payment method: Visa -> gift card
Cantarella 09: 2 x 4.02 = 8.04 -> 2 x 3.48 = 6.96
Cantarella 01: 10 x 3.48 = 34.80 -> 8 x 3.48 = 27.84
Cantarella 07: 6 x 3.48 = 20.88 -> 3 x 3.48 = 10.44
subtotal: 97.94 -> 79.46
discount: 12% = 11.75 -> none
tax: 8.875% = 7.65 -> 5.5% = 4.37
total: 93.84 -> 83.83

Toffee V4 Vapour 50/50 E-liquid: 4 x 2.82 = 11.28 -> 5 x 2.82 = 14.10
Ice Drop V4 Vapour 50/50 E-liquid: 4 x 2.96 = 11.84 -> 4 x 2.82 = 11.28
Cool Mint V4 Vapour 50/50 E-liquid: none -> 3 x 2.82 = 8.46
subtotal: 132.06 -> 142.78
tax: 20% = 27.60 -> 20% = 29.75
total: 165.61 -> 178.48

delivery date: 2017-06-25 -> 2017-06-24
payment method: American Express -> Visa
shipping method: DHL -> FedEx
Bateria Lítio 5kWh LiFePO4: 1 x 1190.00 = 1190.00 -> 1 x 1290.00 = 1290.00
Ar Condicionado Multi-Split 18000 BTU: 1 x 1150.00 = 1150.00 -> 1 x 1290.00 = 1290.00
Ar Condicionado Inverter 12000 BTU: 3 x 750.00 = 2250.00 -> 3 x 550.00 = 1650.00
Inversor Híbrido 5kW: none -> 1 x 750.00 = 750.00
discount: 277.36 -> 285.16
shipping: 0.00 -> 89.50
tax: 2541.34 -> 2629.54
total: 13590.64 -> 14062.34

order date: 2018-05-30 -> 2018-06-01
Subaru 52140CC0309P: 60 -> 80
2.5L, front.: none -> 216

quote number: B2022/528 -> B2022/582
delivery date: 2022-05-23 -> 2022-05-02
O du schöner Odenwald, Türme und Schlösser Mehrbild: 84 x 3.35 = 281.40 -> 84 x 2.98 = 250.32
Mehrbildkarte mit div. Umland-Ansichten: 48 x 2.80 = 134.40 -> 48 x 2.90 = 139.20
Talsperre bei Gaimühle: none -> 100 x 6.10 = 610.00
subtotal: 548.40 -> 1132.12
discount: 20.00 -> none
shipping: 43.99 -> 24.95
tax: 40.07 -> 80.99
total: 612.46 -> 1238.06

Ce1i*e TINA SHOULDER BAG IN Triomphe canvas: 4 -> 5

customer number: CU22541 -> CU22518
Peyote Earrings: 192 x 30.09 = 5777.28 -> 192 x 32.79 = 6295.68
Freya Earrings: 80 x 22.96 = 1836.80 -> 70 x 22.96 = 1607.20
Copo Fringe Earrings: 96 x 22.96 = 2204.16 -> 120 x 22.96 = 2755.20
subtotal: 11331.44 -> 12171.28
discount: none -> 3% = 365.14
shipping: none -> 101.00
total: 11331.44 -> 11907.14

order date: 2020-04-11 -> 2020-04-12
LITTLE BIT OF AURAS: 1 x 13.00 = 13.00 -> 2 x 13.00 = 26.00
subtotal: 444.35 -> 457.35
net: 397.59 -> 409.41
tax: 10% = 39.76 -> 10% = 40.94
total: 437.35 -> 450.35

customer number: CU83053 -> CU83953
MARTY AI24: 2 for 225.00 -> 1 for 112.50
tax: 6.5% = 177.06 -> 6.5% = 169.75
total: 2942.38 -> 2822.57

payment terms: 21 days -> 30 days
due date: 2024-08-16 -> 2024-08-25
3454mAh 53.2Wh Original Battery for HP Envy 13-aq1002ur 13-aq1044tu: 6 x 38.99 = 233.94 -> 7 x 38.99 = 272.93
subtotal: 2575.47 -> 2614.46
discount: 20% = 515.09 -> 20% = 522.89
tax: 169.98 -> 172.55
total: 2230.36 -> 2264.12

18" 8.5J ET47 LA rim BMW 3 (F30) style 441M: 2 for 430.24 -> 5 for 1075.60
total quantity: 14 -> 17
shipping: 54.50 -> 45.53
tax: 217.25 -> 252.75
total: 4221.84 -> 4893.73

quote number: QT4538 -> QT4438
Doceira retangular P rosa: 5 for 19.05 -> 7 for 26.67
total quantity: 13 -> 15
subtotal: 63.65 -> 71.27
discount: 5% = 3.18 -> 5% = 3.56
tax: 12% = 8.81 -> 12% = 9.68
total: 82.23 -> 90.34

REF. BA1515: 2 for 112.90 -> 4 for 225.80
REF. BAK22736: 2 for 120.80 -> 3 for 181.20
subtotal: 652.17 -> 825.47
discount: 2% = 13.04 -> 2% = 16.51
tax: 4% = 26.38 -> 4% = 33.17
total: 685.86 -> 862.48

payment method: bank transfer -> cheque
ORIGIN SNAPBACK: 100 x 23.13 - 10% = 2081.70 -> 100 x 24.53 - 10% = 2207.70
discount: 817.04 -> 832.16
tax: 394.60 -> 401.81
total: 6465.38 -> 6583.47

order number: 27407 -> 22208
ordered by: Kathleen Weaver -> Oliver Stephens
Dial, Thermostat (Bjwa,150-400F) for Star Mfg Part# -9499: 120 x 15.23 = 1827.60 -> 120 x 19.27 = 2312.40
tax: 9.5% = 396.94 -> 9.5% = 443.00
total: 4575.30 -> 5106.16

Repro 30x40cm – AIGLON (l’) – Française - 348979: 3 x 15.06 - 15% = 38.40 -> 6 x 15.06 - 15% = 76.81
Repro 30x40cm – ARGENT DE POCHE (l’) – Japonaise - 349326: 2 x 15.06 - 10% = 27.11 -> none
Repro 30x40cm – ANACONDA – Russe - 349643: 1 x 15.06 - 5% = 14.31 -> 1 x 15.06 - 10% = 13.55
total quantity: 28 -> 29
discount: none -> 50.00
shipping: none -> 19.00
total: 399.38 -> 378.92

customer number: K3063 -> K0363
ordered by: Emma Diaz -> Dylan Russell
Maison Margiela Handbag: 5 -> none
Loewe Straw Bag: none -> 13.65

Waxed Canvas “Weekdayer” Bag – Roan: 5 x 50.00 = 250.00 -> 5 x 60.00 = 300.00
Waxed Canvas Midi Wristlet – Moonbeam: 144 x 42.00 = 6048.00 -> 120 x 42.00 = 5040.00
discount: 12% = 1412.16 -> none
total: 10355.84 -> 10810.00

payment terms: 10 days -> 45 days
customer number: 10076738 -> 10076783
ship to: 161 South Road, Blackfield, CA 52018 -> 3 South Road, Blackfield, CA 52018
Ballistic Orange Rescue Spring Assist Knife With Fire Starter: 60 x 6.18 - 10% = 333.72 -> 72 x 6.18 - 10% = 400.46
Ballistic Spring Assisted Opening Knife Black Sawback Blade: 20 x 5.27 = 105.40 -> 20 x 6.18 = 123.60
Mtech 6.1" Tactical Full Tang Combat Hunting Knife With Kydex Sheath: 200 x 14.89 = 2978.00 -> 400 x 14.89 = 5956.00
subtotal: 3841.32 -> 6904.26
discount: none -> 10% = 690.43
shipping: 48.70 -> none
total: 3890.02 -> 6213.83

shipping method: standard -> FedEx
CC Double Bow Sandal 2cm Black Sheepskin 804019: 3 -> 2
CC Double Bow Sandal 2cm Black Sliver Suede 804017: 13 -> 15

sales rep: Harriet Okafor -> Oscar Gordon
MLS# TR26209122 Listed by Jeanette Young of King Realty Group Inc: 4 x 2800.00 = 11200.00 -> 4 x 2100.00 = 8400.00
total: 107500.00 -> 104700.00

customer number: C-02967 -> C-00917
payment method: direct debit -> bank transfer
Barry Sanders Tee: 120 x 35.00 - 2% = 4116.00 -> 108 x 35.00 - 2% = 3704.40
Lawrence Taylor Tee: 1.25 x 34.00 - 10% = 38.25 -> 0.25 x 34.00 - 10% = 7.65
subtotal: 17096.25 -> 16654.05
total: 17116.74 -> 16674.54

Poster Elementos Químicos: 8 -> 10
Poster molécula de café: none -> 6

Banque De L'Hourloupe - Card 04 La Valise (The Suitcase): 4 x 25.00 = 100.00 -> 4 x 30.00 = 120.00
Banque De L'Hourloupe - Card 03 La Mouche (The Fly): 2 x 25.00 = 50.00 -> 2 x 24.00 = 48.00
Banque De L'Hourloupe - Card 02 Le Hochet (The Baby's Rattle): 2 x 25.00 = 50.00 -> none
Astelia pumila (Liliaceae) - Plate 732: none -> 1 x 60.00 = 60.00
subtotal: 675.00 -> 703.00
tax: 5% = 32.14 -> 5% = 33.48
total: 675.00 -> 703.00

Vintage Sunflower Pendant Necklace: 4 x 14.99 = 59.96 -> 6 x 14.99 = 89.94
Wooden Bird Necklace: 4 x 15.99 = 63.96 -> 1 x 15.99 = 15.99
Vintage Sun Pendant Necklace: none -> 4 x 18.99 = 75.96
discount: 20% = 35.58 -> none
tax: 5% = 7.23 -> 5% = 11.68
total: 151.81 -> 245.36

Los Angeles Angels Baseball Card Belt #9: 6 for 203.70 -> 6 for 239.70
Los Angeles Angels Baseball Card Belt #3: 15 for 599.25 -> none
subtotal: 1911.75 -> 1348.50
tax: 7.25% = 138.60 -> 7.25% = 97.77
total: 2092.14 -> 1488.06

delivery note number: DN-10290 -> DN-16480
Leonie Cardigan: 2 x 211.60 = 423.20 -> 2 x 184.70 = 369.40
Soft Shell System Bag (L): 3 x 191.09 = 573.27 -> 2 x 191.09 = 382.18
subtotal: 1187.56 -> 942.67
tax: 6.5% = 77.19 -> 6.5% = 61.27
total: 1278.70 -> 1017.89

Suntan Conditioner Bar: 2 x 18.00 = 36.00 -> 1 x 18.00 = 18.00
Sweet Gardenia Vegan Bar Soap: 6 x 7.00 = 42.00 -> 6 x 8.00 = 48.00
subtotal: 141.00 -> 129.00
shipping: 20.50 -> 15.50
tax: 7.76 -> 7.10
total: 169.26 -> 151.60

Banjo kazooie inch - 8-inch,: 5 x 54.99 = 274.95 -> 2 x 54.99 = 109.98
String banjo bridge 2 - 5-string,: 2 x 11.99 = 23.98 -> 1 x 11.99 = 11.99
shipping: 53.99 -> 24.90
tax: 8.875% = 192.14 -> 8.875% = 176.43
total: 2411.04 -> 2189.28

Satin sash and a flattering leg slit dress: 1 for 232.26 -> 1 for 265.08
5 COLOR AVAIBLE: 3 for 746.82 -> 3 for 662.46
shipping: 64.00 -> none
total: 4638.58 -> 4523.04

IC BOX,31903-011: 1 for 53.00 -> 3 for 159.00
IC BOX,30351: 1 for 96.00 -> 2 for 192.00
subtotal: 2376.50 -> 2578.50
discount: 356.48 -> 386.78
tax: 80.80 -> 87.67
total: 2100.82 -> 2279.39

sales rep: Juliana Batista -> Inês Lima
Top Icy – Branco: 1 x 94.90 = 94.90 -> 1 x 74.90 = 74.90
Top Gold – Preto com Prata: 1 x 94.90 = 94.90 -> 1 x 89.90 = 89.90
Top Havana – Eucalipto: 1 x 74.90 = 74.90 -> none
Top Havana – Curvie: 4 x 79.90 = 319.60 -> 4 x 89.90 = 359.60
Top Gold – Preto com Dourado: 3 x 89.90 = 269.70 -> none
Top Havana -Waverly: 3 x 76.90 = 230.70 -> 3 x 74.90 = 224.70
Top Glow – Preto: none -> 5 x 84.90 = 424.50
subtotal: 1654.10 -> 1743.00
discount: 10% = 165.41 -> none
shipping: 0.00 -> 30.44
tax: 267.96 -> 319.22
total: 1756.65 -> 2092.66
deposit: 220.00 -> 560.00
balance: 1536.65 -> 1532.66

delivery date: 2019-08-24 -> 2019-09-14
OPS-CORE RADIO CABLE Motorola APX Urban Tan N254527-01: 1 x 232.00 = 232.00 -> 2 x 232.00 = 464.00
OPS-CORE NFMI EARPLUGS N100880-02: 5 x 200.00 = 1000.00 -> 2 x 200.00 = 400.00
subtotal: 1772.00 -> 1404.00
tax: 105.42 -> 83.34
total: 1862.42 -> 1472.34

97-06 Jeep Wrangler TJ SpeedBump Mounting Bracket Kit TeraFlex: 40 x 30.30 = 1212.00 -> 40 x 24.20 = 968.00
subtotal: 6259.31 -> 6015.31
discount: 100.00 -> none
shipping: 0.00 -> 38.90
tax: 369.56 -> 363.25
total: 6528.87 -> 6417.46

· · · · · · ·

◆ TASK DIRECTIONS:
All lines from the beginning of the listing through the one with "net: 397.59 -> 409.41" are to be restated word for word, and only those.

◆ THE ANSWER:
payment method: Visa -> gift card
Cantarella 09: 2 x 4.02 = 8.04 -> 2 x 3.48 = 6.96
Cantarella 01: 10 x 3.48 = 34.80 -> 8 x 3.48 = 27.84
Cantarella 07: 6 x 3.48 = 20.88 -> 3 x 3.48 = 10.44
subtotal: 97.94 -> 79.46
discount: 12% = 11.75 -> none
tax: 8.875% = 7.65 -> 5.5% = 4.37
total: 93.84 -> 83.83

Toffee V4 Vapour 50/50 E-liquid: 4 x 2.82 = 11.28 -> 5 x 2.82 = 14.10
Ice Drop V4 Vapour 50/50 E-liquid: 4 x 2.96 = 11.84 -> 4 x 2.82 = 11.28
Cool Mint V4 Vapour 50/50 E-liquid: none -> 3 x 2.82 = 8.46
subtotal: 132.06 -> 142.78
tax: 20% = 27.60 -> 20% = 29.75
total: 165.61 -> 178.48

delivery date: 2017-06-25 -> 2017-06-24
payment method: American Express -> Visa
shipping method: DHL -> FedEx
Bateria Lítio 5kWh LiFePO4: 1 x 1190.00 = 1190.00 -> 1 x 1290.00 = 1290.00
Ar Condicionado Multi-Split 18000 BTU: 1 x 1150.00 = 1150.00 -> 1 x 1290.00 = 1290.00
Ar Condicionado Inverter 12000 BTU: 3 x 750.00 = 2250.00 -> 3 x 550.00 = 1650.00
Inversor Híbrido 5kW: none -> 1 x 750.00 = 750.00
discount: 277.36 -> 285.16
shipping: 0.00 -> 89.50
tax: 2541.34 -> 2629.54
total: 13590.64 -> 14062.34

order date: 2018-05-30 -> 2018-06-01
Subaru 52140CC0309P: 60 -> 80
2.5L, front.: none -> 216

quote number: B2022/528 -> B2022/582
delivery date: 2022-05-23 -> 2022-05-02
O du schöner Odenwald, Türme und Schlösser Mehrbild: 84 x 3.35 = 281.40 -> 84 x 2.98 = 250.32
Mehrbildkarte mit div. Umland-Ansichten: 48 x 2.80 = 134.40 -> 48 x 2.90 = 139.20
Talsperre bei Gaimühle: none -> 100 x 6.10 = 610.00
subtotal: 548.40 -> 1132.12
discount: 20.00 -> none
shipping: 43.99 -> 24.95
tax: 40.07 -> 80.99
total: 612.46 -> 1238.06

Ce1i*e TINA SHOULDER BAG IN Triomphe canvas: 4 -> 5

customer number: CU22541 -> CU22518
Peyote Earrings: 192 x 30.09 = 5777.28 -> 192 x 32.79 = 6295.68
Freya Earrings: 80 x 22.96 = 1836.80 -> 70 x 22.96 = 1607.20
Copo Fringe Earrings: 96 x 22.96 = 2204.16 -> 120 x 22.96 = 2755.20
subtotal: 11331.44 -> 12171.28
discount: none -> 3% = 365.14
shipping: none -> 101.00
total: 11331.44 -> 11907.14

order date: 2020-04-11 -> 2020-04-12
LITTLE BIT OF AURAS: 1 x 13.00 = 13.00 -> 2 x 13.00 = 26.00
subtotal: 444.35 -> 457.35
net: 397.59 -> 409.41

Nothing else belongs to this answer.